Content revision data
··········

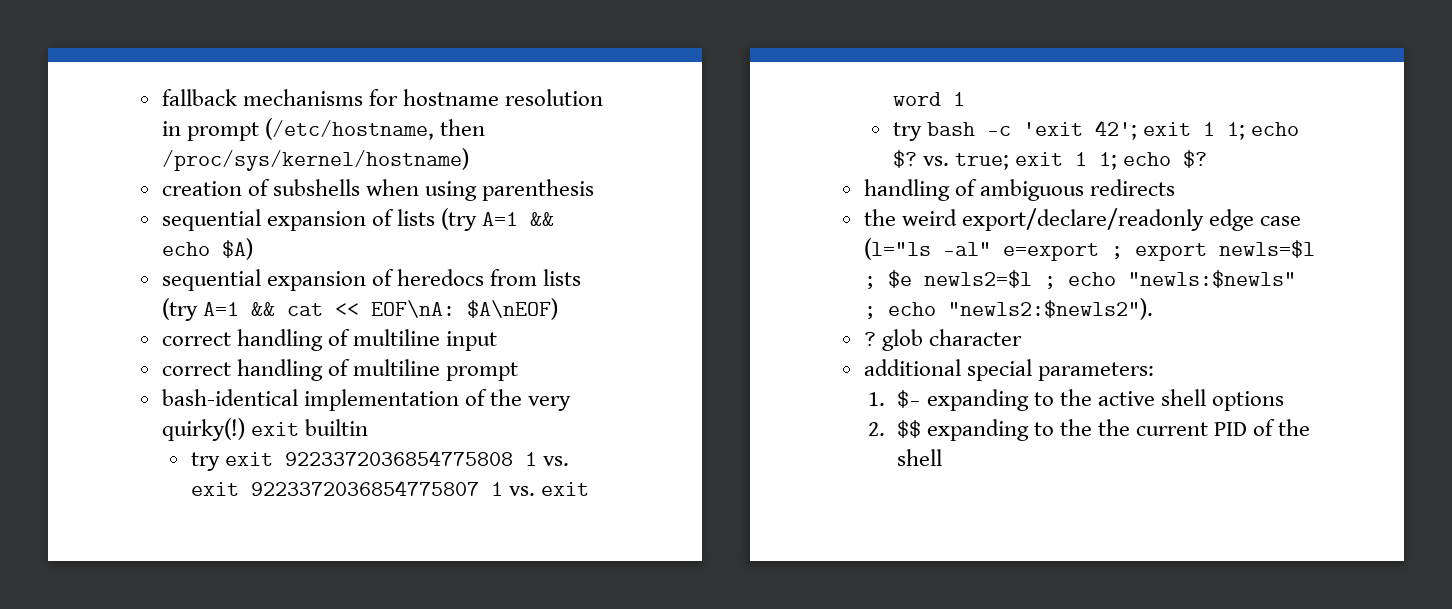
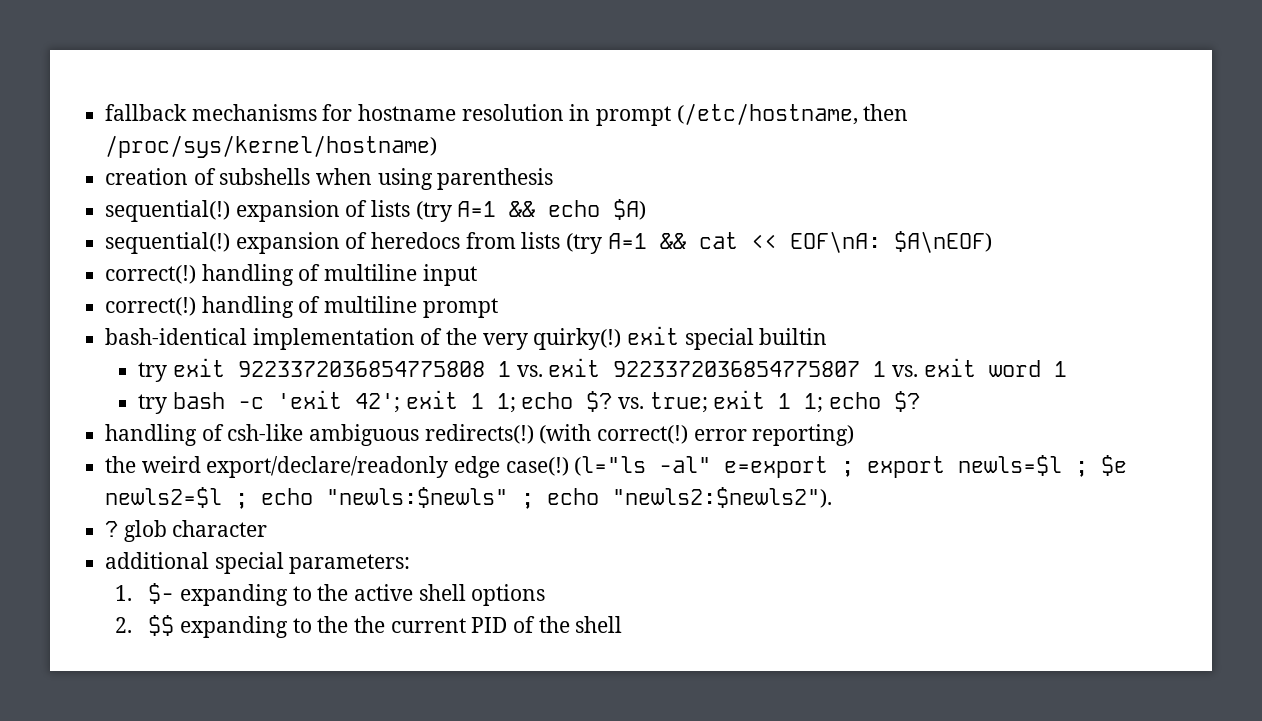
- sequential expansion of lists (try A=1 && echo $A)
+ sequential(!) expansion of lists (try A=1 && echo $A)
- sequential expansion of heredocs from lists (try A=1 && cat << EOF\nA: $A\nEOF)
+ sequential(!) expansion of heredocs from lists (try A=1 && cat << EOF\nA: $A\nEOF)
- correct handling of multiline input
+ correct(!) handling of multiline input
- correct handling of multiline prompt
+ correct(!) handling of multiline prompt
- bash-identical implementation of the very quirky(!) exit builtin
+ bash-identical implementation of the very quirky(!) exit special builtin
- handling of ambiguous redirects
+ handling of csh-like ambiguous redirects(!) (with correct(!) error reporting)
- the weird export/declare/readonly edge case (l="ls -al" e=export ; export newls=$l ; $e newls2=$l ; echo "newls:$newls" ; echo "newls2:$newls2").
+ the weird export/declare/readonly edge case(!) (l="ls -al" e=export ; export newls=$l ; $e newls2=$l ; echo "newls:$newls" ; echo "newls2:$newls2").

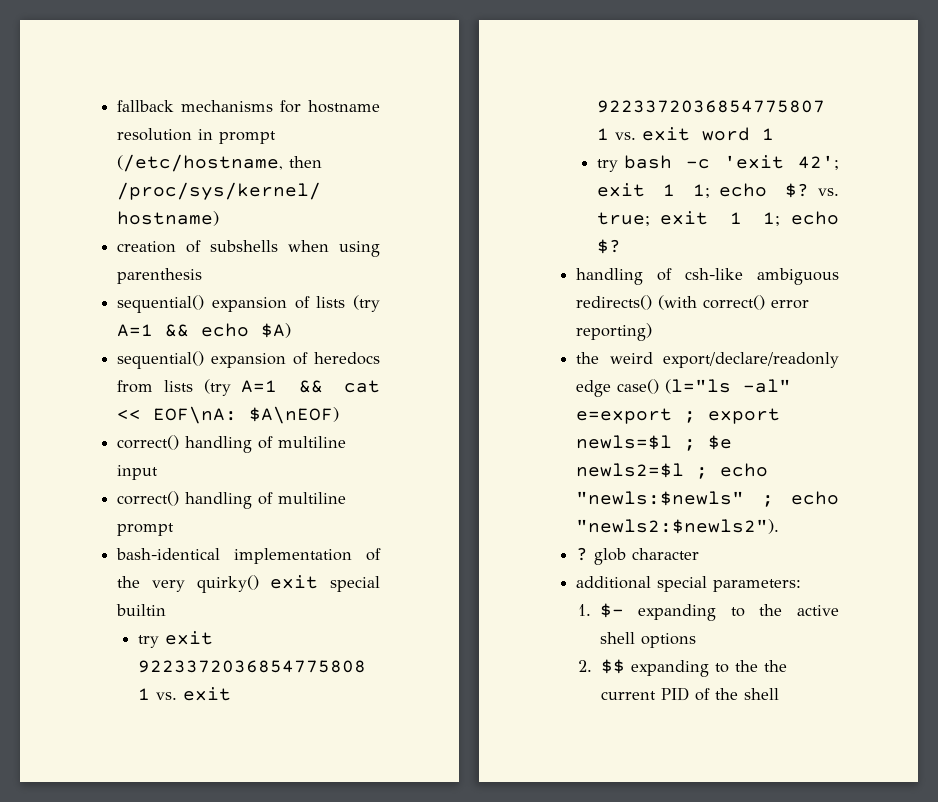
- sequential(!) expansion of lists (try A=1 && echo $A)
+ sequential() expansion of lists (try A=1 && echo $A)
- sequential(!) expansion of heredocs from lists (try A=1 && cat << EOF\nA: $A\nEOF)
+ sequential() expansion of heredocs from lists (try A=1 && cat << EOF\nA: $A\nEOF)
- correct(!) handling of multiline input
+ correct() handling of multiline input
- correct(!) handling of multiline prompt
+ correct() handling of multiline prompt
- bash-identical implementation of the very quirky(!) exit special builtin
+ bash-identical implementation of the very quirky() exit special builtin
- handling of csh-like ambiguous redirects(!) (with correct(!) error reporting)
+ handling of csh-like ambiguous redirects() (with correct() error reporting)
- the weird export/declare/readonly edge case(!) (l="ls -al" e=export ; export newls=$l ; $e newls2=$l ; echo "newls:$newls" ; echo "newls2:$newls2").
+ the weird export/declare/readonly edge case() (l="ls -al" e=export ; export newls=$l ; $e newls2=$l ; echo "newls:$newls" ; echo "newls2:$newls2").

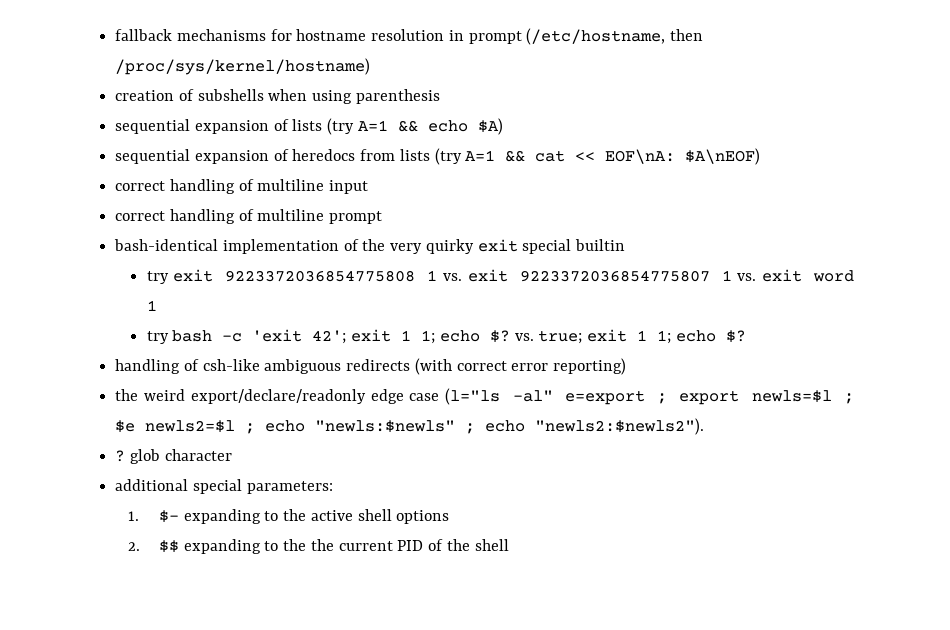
- sequential() expansion of lists (try A=1 && echo $A)
+ sequential expansion of lists (try A=1 && echo $A)
- sequential() expansion of heredocs from lists (try A=1 && cat << EOF\nA: $A\nEOF)
+ sequential expansion of heredocs from lists (try A=1 && cat << EOF\nA: $A\nEOF)
- correct() handling of multiline input
+ correct handling of multiline input
- correct() handling of multiline prompt
+ correct handling of multiline prompt
- bash-identical implementation of the very quirky() exit special builtin
+ bash-identical implementation of the very quirky exit special builtin
- handling of csh-like ambiguous redirects() (with correct() error reporting)
+ handling of csh-like ambiguous redirects (with correct error reporting)
- the weird export/declare/readonly edge case() (l="ls -al" e=export ; export newls=$l ; $e newls2=$l ; echo "newls:$newls" ; echo "newls2:$newls2").
+ the weird export/declare/readonly edge case (l="ls -al" e=export ; export newls=$l ; $e newls2=$l ; echo "newls:$newls" ; echo "newls2:$newls2").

··········

Work order ▸
Output only the lines from the one that contains "- the weird export/declare/readonly edge case(!)" to the end of the entries above, both end lines included, and drop the pictures.

Answer box ▸
- the weird export/declare/readonly edge case(!) (l="ls -al" e=export ; export newls=$l ; $e newls2=$l ; echo "newls:$newls" ; echo "newls2:$newls2").
+ the weird export/declare/readonly edge case() (l="ls -al" e=export ; export newls=$l ; $e newls2=$l ; echo "newls:$newls" ; echo "newls2:$newls2").

- sequential() expansion of lists (try A=1 && echo $A)
+ sequential expansion of lists (try A=1 && echo $A)
- sequential() expansion of heredocs from lists (try A=1 && cat << EOF\nA: $A\nEOF)
+ sequential expansion of heredocs from lists (try A=1 && cat << EOF\nA: $A\nEOF)
- correct() handling of multiline input
+ correct handling of multiline input
- correct() handling of multiline prompt
+ correct handling of multiline prompt
- bash-identical implementation of the very quirky() exit special builtin
+ bash-identical implementation of the very quirky exit special builtin
- handling of csh-like ambiguous redirects() (with correct() error reporting)
+ handling of csh-like ambiguous redirects (with correct error reporting)
- the weird export/declare/readonly edge case() (l="ls -al" e=export ; export newls=$l ; $e newls2=$l ; echo "newls:$newls" ; echo "newls2:$newls2").
+ the weird export/declare/readonly edge case (l="ls -al" e=export ; export newls=$l ; $e newls2=$l ; echo "newls:$newls" ; echo "newls2:$newls2").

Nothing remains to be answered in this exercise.